Le ravissement des innocents

Ajouter un commentaire

Le ravissement des innocents

Un arbre généalogique présente la famille de Kweku Sai avant le premier chapitre, mais il est presque superflu, tant chaque membre de la tribu en jette dès sa première apparition. Kweku, c’est donc le père, un médecin qui n’ose pas dire aux siens qu’il a perdu son emploi à l’hôpital. Sa femme s’appelle Folá, elle a accouché quatre fois et, depuis, en cas d’angoisses, qu’elle a nombreuses malgré sa force de caractère, elle a pris l’habitude de se masser certaines régions du corps correspondant à chacun de ses enfants. La progéniture est composée d’un fils aîné, raisonnable parce qu’il n’a pas le choix, puis viennent deux jumeaux (un garçon dépressif et une fille belle comme une déesse), enfin survit la petite dernière, laissée pour morte à la naissance, et miraculeusement encore sur terre, avec la certitude qu’elle n’avait pas le droit d’exister. Originaires du Ghana, ils vivent aux Etats-Unis, sauf quand le besoin de fuir se fait trop grand, en cas de crise conjugale, de honte professionnelle ou de trouble de l’abandon. Alors, ils retrouvent le cocon poisseux, faussement protecteur, de leur Afrique natale.

Encore une fois, ces présentations sont presque inutiles. On devrait plutôt dire : voici un texte vivant qui vous prend dans ses bras pour ne plus vous lâcher, une langue vibrionnante qui donne l’impression d’être en formation permanente, comme les cellules d’un corps, avec des accélérations, des métamorphoses, des phases de stagnation, de plénitude. Voici une logorrhée magistralement restituée en français par une traductrice sensible à l’empreinte que chaque mot laisse sur le grain du papier. Voici un livre qui ose une page blanche avec le mot « Silence » suspendu dans le vide. Voici le premier opus d’une jeune romancière, qui donne l’impression d’être sorti de la bouche d’un griot centenaire à qui rien n’échappe des émotions de chaque âge, depuis le nourrisson qui s’agrippe à la vie du bout des doigts jusqu’à la grand-mère qui se dirige vers la mort, un papillon posé sur le pied. Voici une saga écrite avec une caméra mentale dont les mouvements, fluides ou saccadés, sont autant de respirations de secours.

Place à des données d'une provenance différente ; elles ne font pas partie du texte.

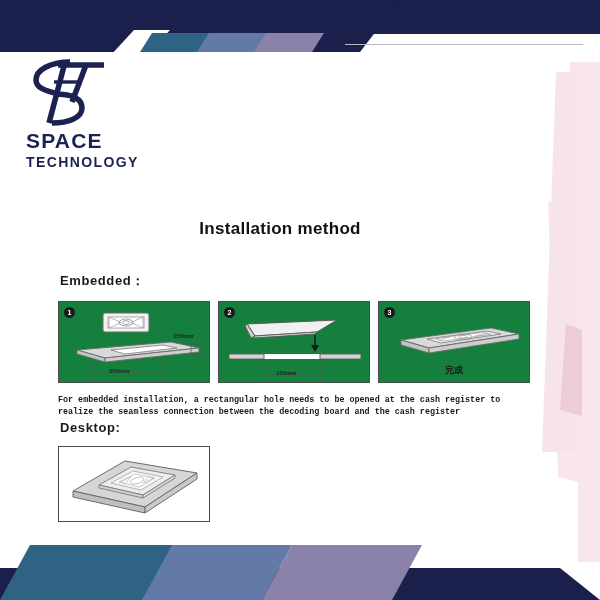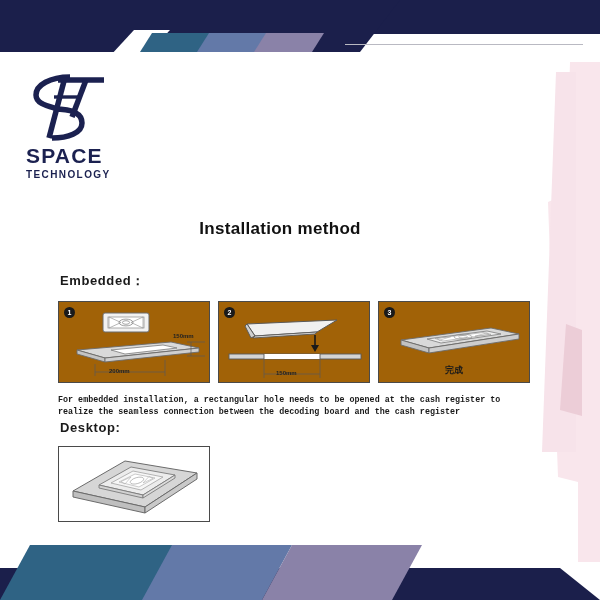"SPACE" .logo-block { top: 71px -> 56px }
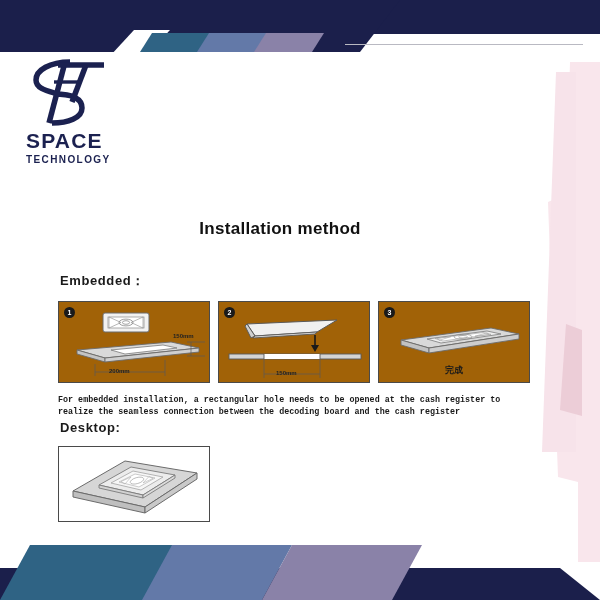"TECHNOLOGY" .logo-sub { font-size: 10px -> 14px }
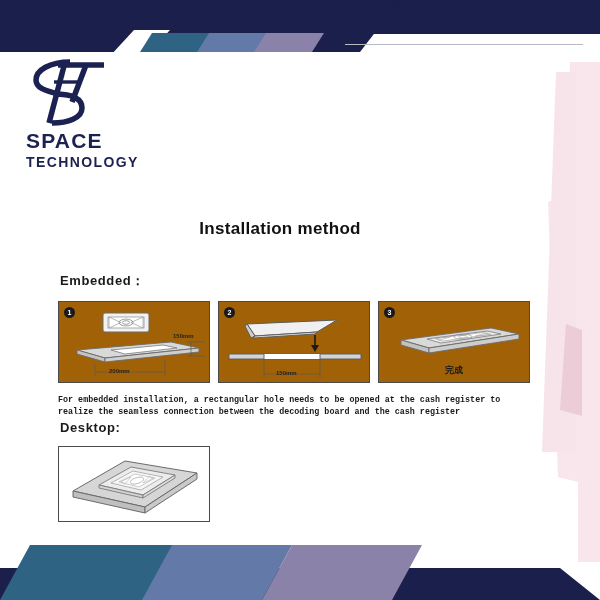"完成" .panel { background: #a16207 -> #15803d }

La mère raconte une légende selon laquelle les jumeaux sont les deux moitiés d’un même esprit. Le premier se risque à naître, inconscient des dangers du monde. Le second attend d’être sûr pour se décider à venir. C’est toujours le plus sage, le plus profond. En toute logique, le deuxième livre de Taiye Selasi sera encore plus puissant et plus éclairé. Comment est-ce possible ? — Marine Landrot

 

Lire le portrait de Taiye Selasi p. 18.

 

Ghana must go, traduit de l’anglais par Sylvie Schneiter Ed. Gallimard 368 p., 21,90 € En librairie le 4/9.